The fundamental problem with using torrents to share small files (which old ROMs are), is that content is only shared while seeding or leeching.
A torrents health works best, when people are actively leeching. You’re not going to get that for 1 MB files.
You’ll basically need to force people to seed and not just seed two copies (the default), but like 10:1, which means forcing all the users to chance their settings - which I’m doubtful of this happening on a large enough scale.
… and the pdfs proposed solution is:
3.2. The Retro Rush Event Torrents will rely on a community of active players and archivists. To prevent obscure games from having slow download speeds or freezing, a weekly community event will be announced and shown to encourage preservation efforts from the community.

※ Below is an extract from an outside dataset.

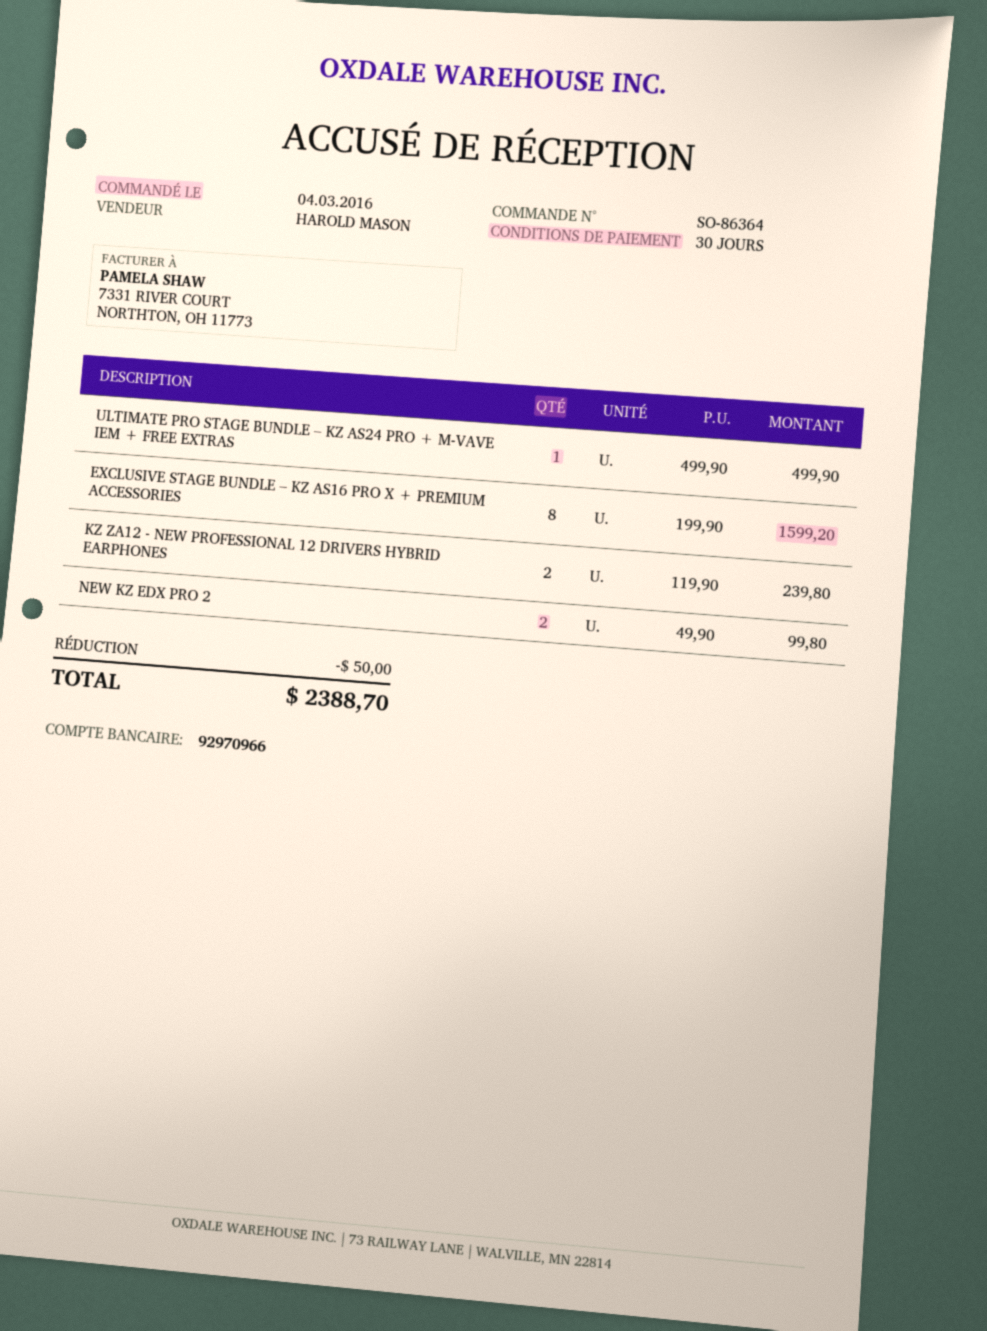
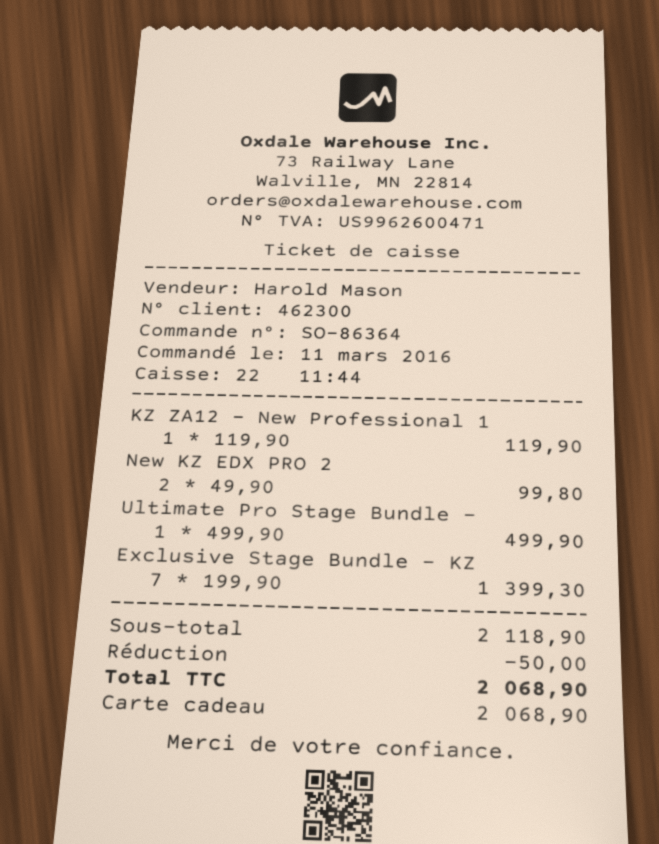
order date: 2016-03-04 -> 2016-03-11
EXCLUSIVE STAGE BUNDLE – KZ AS16 PRO X + PREMIUM ACCESSORIES: 8 x 199.90 = 1599.20 -> 7 x 199.90 = 1399.30
KZ ZA12 - NEW PROFESSIONAL 12 DRIVERS HYBRID EARPHONES: 2 x 119.90 = 239.80 -> 1 x 119.90 = 119.90
total: 2388.70 -> 2068.90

Goal: The community unites to seed their favourite or obscure titles. This creates a predictable time where download speeds skyrocket, ensuring that even the rarest games remain available.
I don’t think a rally of specific games is going to be enough to keep these torrents alive.
You’d basically need to run this as a private torrent, with upload/download credits and credit “boosts” for struggling torrents.
Or, as was rejected in the pdf, you use tor and create an “anonymous service” and host these small files, but the pdf is right in that tor is not the best tool for multi-MB files.
Anyway, I share your concern regarding the archiving of old games, but I’m doubtful this will help in a meaningful way.





disclaimer: I haven’t actually looked… but…
Historically, it is those large “complete collection” torrents that survive on public trackers… and probably still exist.
Thus, (sorry to be blunt) why I think this project wouldn’t really provide a lot of “additional value”.